Even though the water is purified,boiling will leave the water with a flat taste so the boiled water should be aerated - i.e., poured from one container to another - to reduce the stale flavor.

Pathogens effectively removed by boiling

Water-borne diseases can be acquired from microorganisms commonly found in contaminated water sources including rivers and lakes. Listed below are the pathogens or microorganisms that boiling can capably remove:
  • Cryptosporidium - a type of protozoan (single-celled organism with animal-like behavior) found mostly in fecal matter that is known to cause gastrointestinal illnesses such as diarrhea and vomiting.
  • Giardia intestinalis or Giardia lamblia - another protozoan often present in human and animal waste that can also cause gastrointestinal diseases.
  • Bacteria such as Campylobacter, Salmonella, Shigella, E. Coli - may also cause gastrointestinal illness.
  • Viruses such as enterovirus, hepatitis A, norovirus, rotavirus - can cause gastrointestinal problems and other life-threatening diseases including meningitis and hepatitis.

The Pros: When boiling is the “best” method of purification

While boiling does eliminate a whole slew of waterborne disease-causing microbes, as a method of water purification it is only ideal for specific situations.

One such circumstance is when there is an emergency in a certain area; more specifically, a “water emergency.” This can happen when the water source is flooded, when there is an equipment or power failure in the water treatment system, or when there is damage to the pipeline. In such cases, local officials would advice residents to boil water (known as a boil order) to ensure the safety of their drinking water supply.

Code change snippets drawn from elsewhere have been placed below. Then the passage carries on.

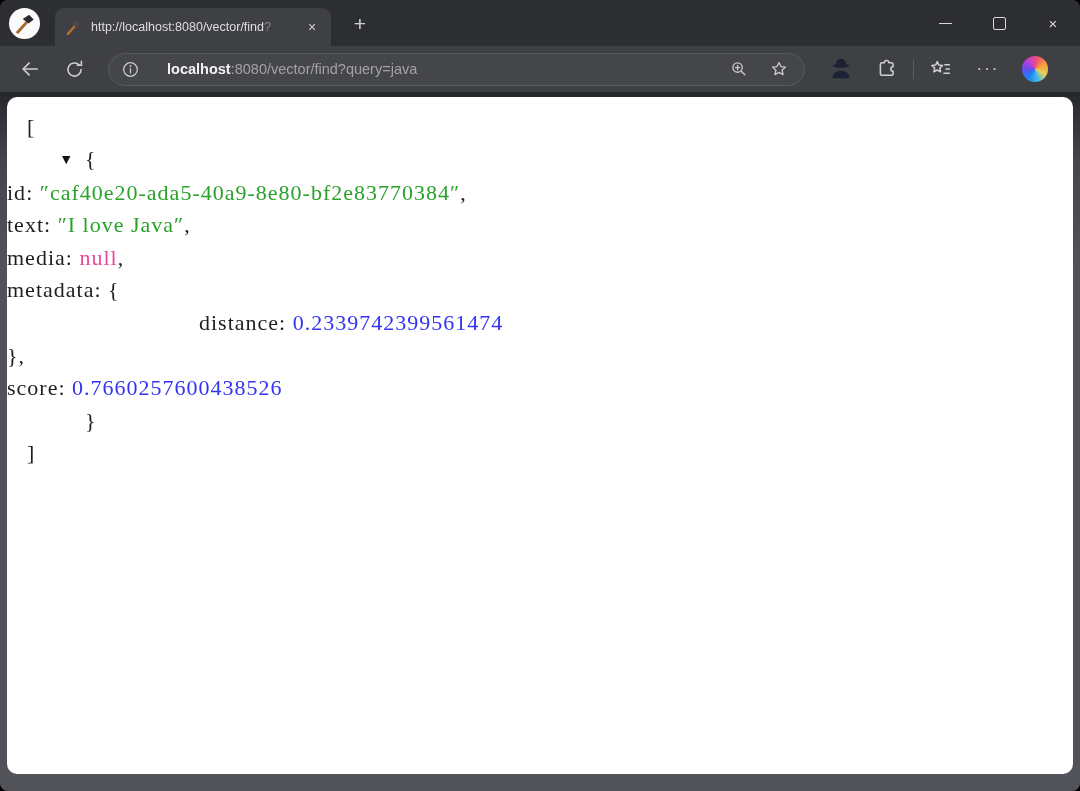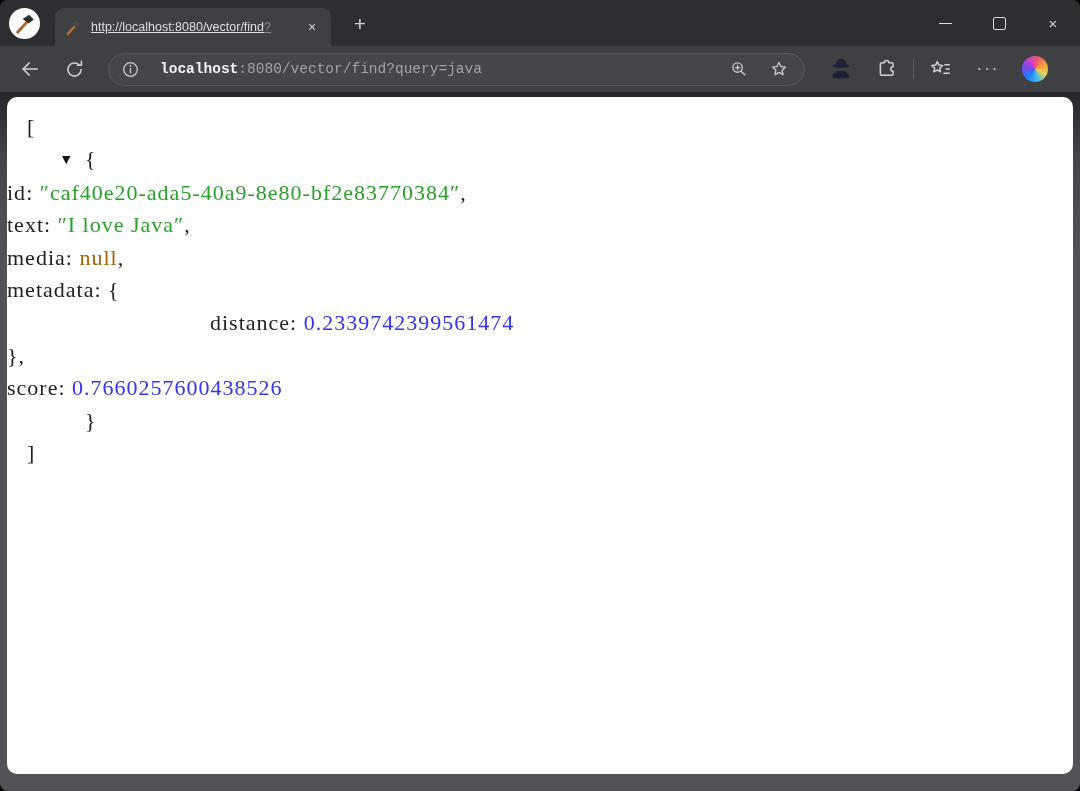--- a/index.html
+++ b/index.html
@@ -6,62 +6,62 @@
   body{width:1080px;height:791px;font-family:"Liberation Sans",sans-serif;overflow:hidden;}
   .window{width:1080px;height:791px;border-radius:8px;overflow:hidden;background:#2d2e32;}
 
   
   .titlebar{position:relative;height:46px;background:#2d2e32;}
   .app-logo{position:absolute;left:9px;top:8px;width:31px;height:31px;border-radius:50%;
             background:#fbfbfb;display:flex;align-items:center;justify-content:center;}
   .tab{position:absolute;left:55px;top:8px;width:276px;height:38px;background:#3f4044;
        border-radius:9px 9px 0 0;display:flex;align-items:center;padding:0 10px;box-sizing:border-box;}
   .tab-favicon{width:17px;height:17px;margin-right:9px;flex:none;}
-  .tab-title{flex:1;font-size:12.5px;color:#dfdfe1;white-space:nowrap;overflow:hidden;text-decoration:underline;}
+  .tab-title{flex:1;font-size:12.5px;color:#dfdfe1;white-space:nowrap;overflow:hidden;}
   .tab-title .dim{opacity:.45;}
   .tab-close{flex:none;width:18px;height:18px;color:#cfd0d3;font-size:14px;line-height:18px;
              text-align:center;border-radius:4px;cursor:default;}
   .new-tab{position:absolute;left:344px;top:10px;width:32px;height:30px;color:#cfd0d3;
            font-size:21px;font-weight:300;line-height:28px;text-align:center;}
   .win-controls{position:absolute;right:0;top:0;height:46px;display:flex;}
   .win-btn{width:54px;height:46px;display:flex;align-items:center;justify-content:center;
            color:#d9d9db;font-size:15px;}
   .max-glyph{width:11px;height:11px;border:1.6px solid #d9d9db;border-radius:2px;}
   .min-glyph{width:13px;height:0;border-top:1.8px solid #d9d9db;}
 
   
   .toolbar{height:46px;background:#3f4044;display:flex;align-items:center;padding-left:8px;box-sizing:border-box;}
   .tb-btn{width:28px;height:28px;display:flex;align-items:center;justify-content:center;flex:none;}
   .back-btn{margin-left:8px;} .refresh-btn{margin-left:16px;}
   .addr-pill{margin-left:20px;width:697px;height:33px;flex:none;border-radius:17px;background:#45464a;
              border:1px solid #595a5e;display:flex;align-items:center;padding:0 12px;box-sizing:border-box;}
-  .addr-text{margin-left:20px;font-size:14.5px;color:#a2a3a8;white-space:nowrap;overflow:hidden;flex:1;font-family:Liberation Mono, monospace;}
+  .addr-text{margin-left:27px;font-size:14.5px;color:#a2a3a8;white-space:nowrap;overflow:hidden;flex:1;}
   .addr-text .host{color:#f2f2f4;font-weight:bold;}
   .pill-icon{width:26px;height:26px;display:flex;align-items:center;justify-content:center;flex:none;}
   .zoom-icon-btn{margin-right:14px;}
   .spy-btn{margin-left:22px;} .ext-btn{margin-left:18px;}
   .tb-divider{width:1px;height:20px;background:#5c5d61;margin-left:12px;flex:none;}
   .fav-hub-btn{margin-left:12px;} .more-btn{margin-left:20px;color:#cfd0d3;font-size:17px;letter-spacing:2px;}
   .copilot-btn{margin-left:20px;width:26px;height:26px;border-radius:50%;flex:none;
      background:conic-gradient(from 220deg,#1f7cf0,#6a4df0,#c43cd8,#f0556e,#f5a03c,#e8cf5a,#3cb8f0,#1f7cf0);}
 
   
   .content-frame{height:699px;box-sizing:border-box;padding:5px 7px 17px 7px;
      background:linear-gradient(180deg,#26272b 0px,#45464b 70px,#525358 170px,#525358 100%);}
   .page{width:100%;height:100%;background:#ffffff;border-radius:10px;overflow:hidden;box-sizing:border-box;
         padding-top:14px;}
   .json{font-family:"Liberation Serif","DejaVu Serif",serif;font-size:22px;line-height:32.4px;
         color:#1f1f1f;letter-spacing:1px;white-space:pre;}
   .json-line{position:relative;}
-  .ind0{padding-left:20px;} .ind1{padding-left:78px;} .ind2{} .ind3{padding-left:192px;margin-left:11px;}
+  .ind0{padding-left:20px;} .ind1{padding-left:78px;} .ind2{} .ind3{padding-left:192px;}
   .toggle{display:inline-block;width:23px;margin-left:-23px;font-size:11px;color:#141414;
           vertical-align:3px;letter-spacing:0;font-family:"DejaVu Sans",sans-serif;}
   .tk-key,.tk-punct{color:#1f1f1f;}
   .tk-string{color:#2aa12a;}
-  .tk-null{color:#a16207;}
+  .tk-null{color:#ec4899;}
   .tk-number{color:#3333f5;}
   svg{display:block;}
 </style>
 </head>
 <body>
 
 <div class="window">
 
   <div class="titlebar">
     <div class="app-logo">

Boiling water for drinking is also the safest purification alternative when traveling. After all, experiencing diarrhea or stomach cramps is one sure way to ruin a trip. Boiling is practically the only option if you’re going camping or backpacking in the wilderness and have to source water from streams or lakes. But it can be a necessity as well when you are in a new place and are unsure about the cleanliness of the available drinking water in the area.

Lastly, for residents of underdeveloped countries that have no treated water systems in place just yet, water purification by means of boiling is the easiest, and for many, the only way of having access to potable water.

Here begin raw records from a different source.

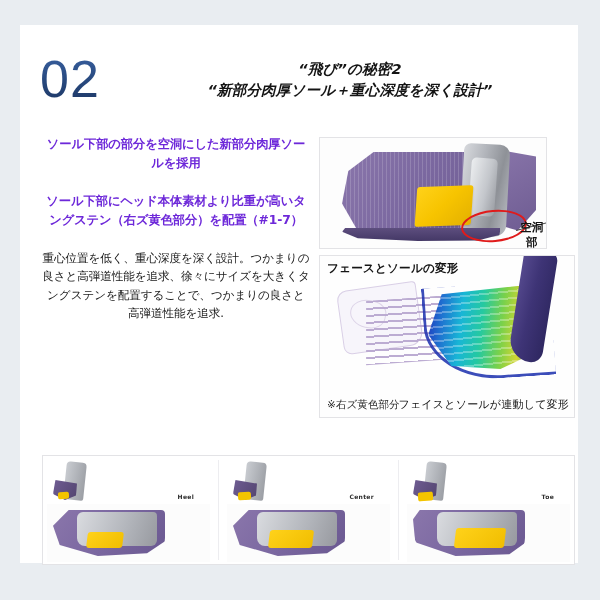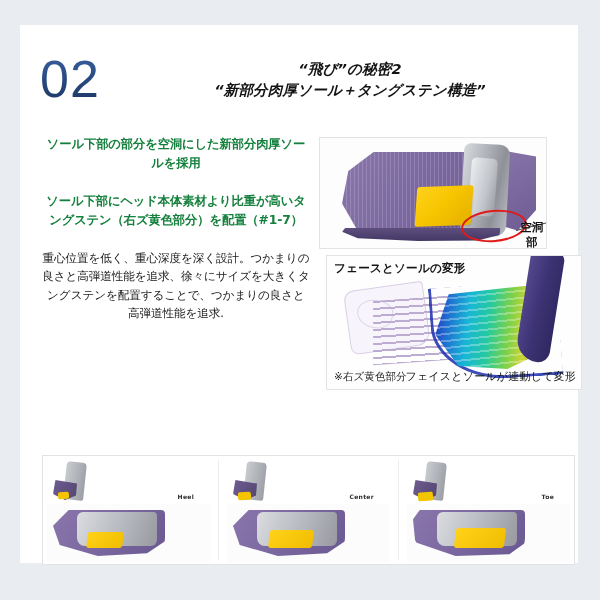--- a/index.html
+++ b/index.html
@@ -29,21 +29,21 @@
   .titles{position:absolute;left:100px;top:2px;width:420px;font-style:italic;}
   .t-line{
     font-size:14.5px;line-height:21px;font-weight:bold;color:#141414;
     letter-spacing:0.2px;white-space:nowrap;
   }
 
   
   .leftcol{position:absolute;left:22px;top:110px;width:268px;}
   .blk{margin-bottom:11px;}
   .blk-head{
-    font-size:12.3px;line-height:18.5px;font-weight:bold;color:#15803d;
+    font-size:12.3px;line-height:18.5px;font-weight:bold;color:#6d28d9;
     letter-spacing:-0.1px;
   }
   .blk-body{
     font-size:11.6px;line-height:18.3px;color:#1a1a1a;font-weight:500;
     letter-spacing:-0.1px;margin-top:9px;
   }
   .blk-body.tight{margin-top:0;}
   .gap{height:9px;}
 
   
@@ -98,21 +98,21 @@
   .leader{
     position:absolute;left:196px;top:92px;width:40px;height:1px;
     background:#4a4a4a;transform:rotate(-14deg);transform-origin:left center;
   }
   .cav-label{
     position:absolute;left:198px;top:82px;
     font-size:11.5px;font-weight:bold;color:#141414;letter-spacing:0.3px;
   }
 
   
-  .p2{left:306px;top:230px;width:256px;height:135px;}
+  .p2{left:299px;top:230px;width:256px;height:163px;}
   .p2 .stage{position:absolute;inset:0;background:#fefefe;}
   .p2-title{
     position:absolute;left:7px;top:5px;z-index:6;
     font-size:11.6px;font-weight:bold;color:#151515;letter-spacing:0.2px;
   }
   .ghost{
     position:absolute;left:20px;top:30px;width:78px;height:62px;
     border:1px solid #d9cfe6;border-radius:10px 4px 14px 8px;
     transform:rotate(-8deg);background:rgba(241,237,247,.55);
   }
@@ -207,21 +207,21 @@
 </style>
 </head>
 <body>
 
 <div class="page">
 
   <div class="header">
     <div class="num">02</div>
     <div class="titles">
       <div class="t-line">“飛び”の秘密2</div>
-      <div class="t-line">“新部分肉厚ソール＋タングステン構造”</div>
+      <div class="t-line">“新部分肉厚ソール＋重心深度を深く設計”</div>
     </div>
   </div>
 
   <div class="leftcol">
 
     <div class="blk">
       <div class="blk-head">ソール下部の部分を空洞にした新部分肉厚ソールを採用</div>
     </div>
 
     <div class="gap"></div>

The Cons: Why boiling is not your go-to option

As the answer to regular supply of safe drinking water however, boiling simply won’t do.

For one, boiling is a tedious process relative to other more long term solutions. Bringing the water to a boil takes some minutes and getting it to cool down adds another few minutes. This is rather inconvenient compared to filtered water and treated water from the tap, where you simply pour and drink.

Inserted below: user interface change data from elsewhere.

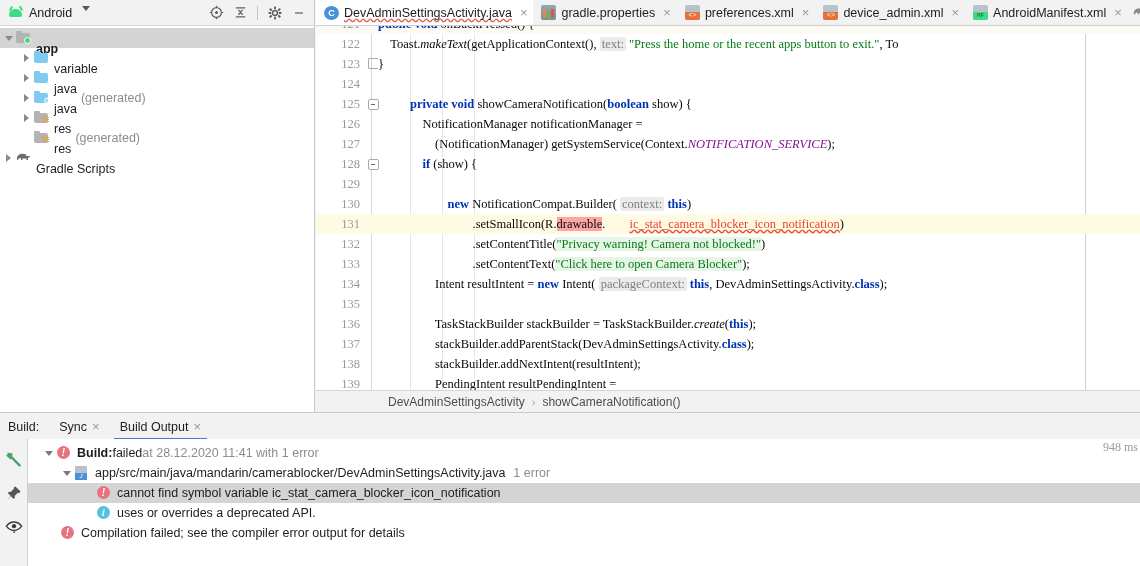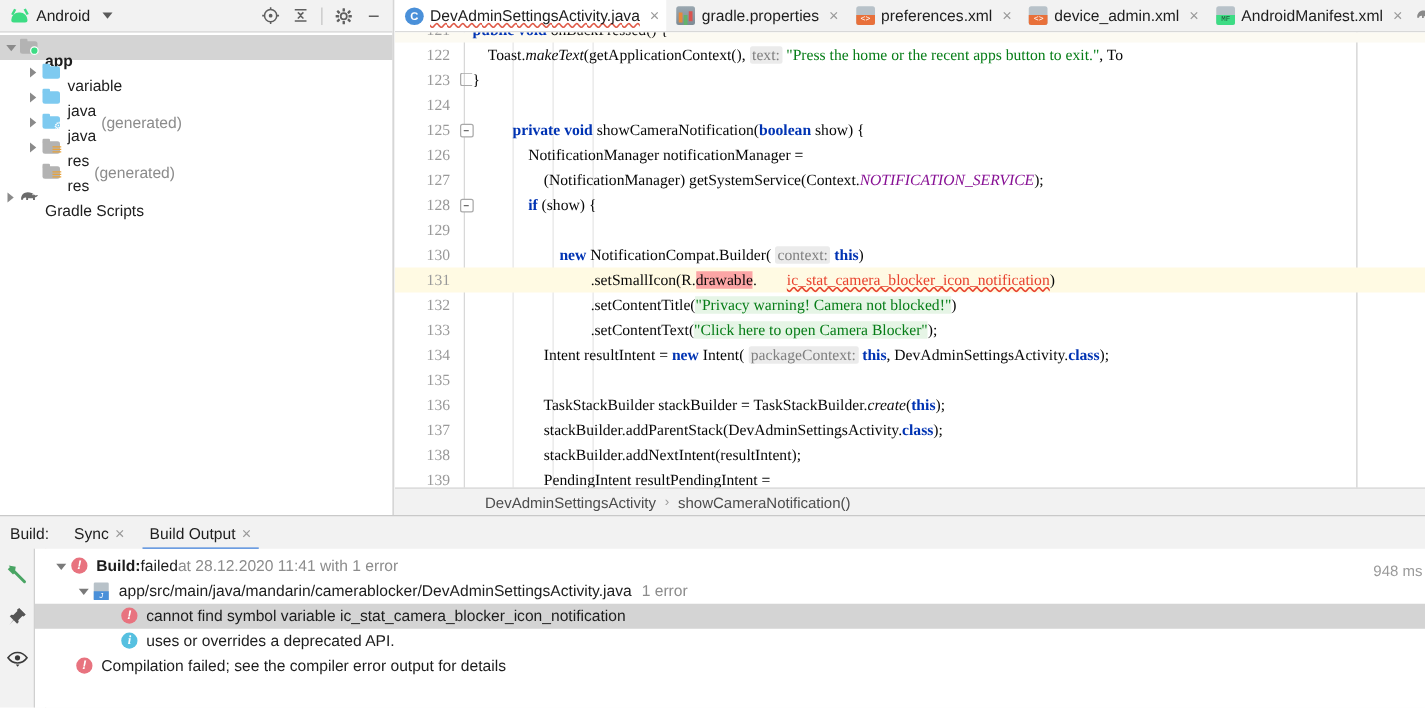--- a/index.html
+++ b/index.html
@@ -25,21 +25,21 @@
     box-sizing: border-box;
   }
   #project-header {
     height: 25px;
     background: #f2f2f2;
     border-bottom: 1px solid #d6d6d6;
     display: flex; align-items: center;
     position: relative;
   }
   .proj-title {
-    display: flex; align-items: center;
+    display: flex; align-items: flex-start;
     padding-left: 8px; gap: 6px;
     font-size: 12.5px; color: #1d1d1d;
   }
   .droid-icon { width: 15px; height: 11px; position: relative; }
   .droid-icon .body {
     position: absolute; left: 1px; top: 3px; width: 13px; height: 8px;
     background: #3ddc84; border-radius: 6px 6px 2px 2px;
   }
   .droid-icon .a1, .droid-icon .a2 {
     position: absolute; width: 1.5px; height: 5px; background: #3ddc84;
@@ -360,23 +360,23 @@
   }
   .javafile-ico::after {
     content: "J"; position: absolute; left: 0; bottom: 0;
     width: 12px; height: 7px; background: #4a90d9; color: #fff;
     font-size: 6px; line-height: 7px; text-align: center;
     font-family: "Liberation Mono", monospace;
   }
   .b-strong { font-weight: bold; }
   .b-dim { color: #8c8c8c; }
   .ms-right {
-    position: absolute; right: 2px; top: 11px;
+    position: absolute; right: 2px; top: 1px;
     font-size: 12px; color: #9a9a9a;
-    overflow: hidden; white-space: nowrap;
+    overflow: hidden; white-space: nowrap; font-family: Liberation Serif, serif;
   }
   .sep-v {
     position: absolute; left: 36px; top: 27px;
     width: 1px; height: 127px; background: #e2e2e2;
   }
 </style>
 </head>
 <body>
 
 <div id="app">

Secondly, it is not the most cost-effective option. Regardless of whether charcoal, wood, fuel, or electricity is utilized for heating, boiling expends a significant amount of energy. When this is done on a daily basis, the costs can add up. In fact, in countries without appropriate systems for safe drinking water, boiling water is a luxury that residents can ill afford. Most of them therefore, opt to take the risk of consuming potentially unsafe water than use up valuable energy resources.

But the most persuasive argument against boiling as a long-term water disinfection method is that it doesn’t remove any sediments found in the water and it doesn’t eliminate other types of water contaminants including chemical pollutants (e.g.lead, mercury, asbestos), toxic metals, and nitrates.

Exposed to these water contaminants for an extended period of time, people can develop potentially life-threatening diseases. Cancer, damage to the internal organs, bone-related diseases, allergies, and respiratory illnesses are only a few of the conditions brought about by these contaminants.

Boiling is highly advocated for emergency situations and for times when access to clean water is limited. But for long-term supply of safe drinking water, there are other far more appropriate technologies that can be adopted.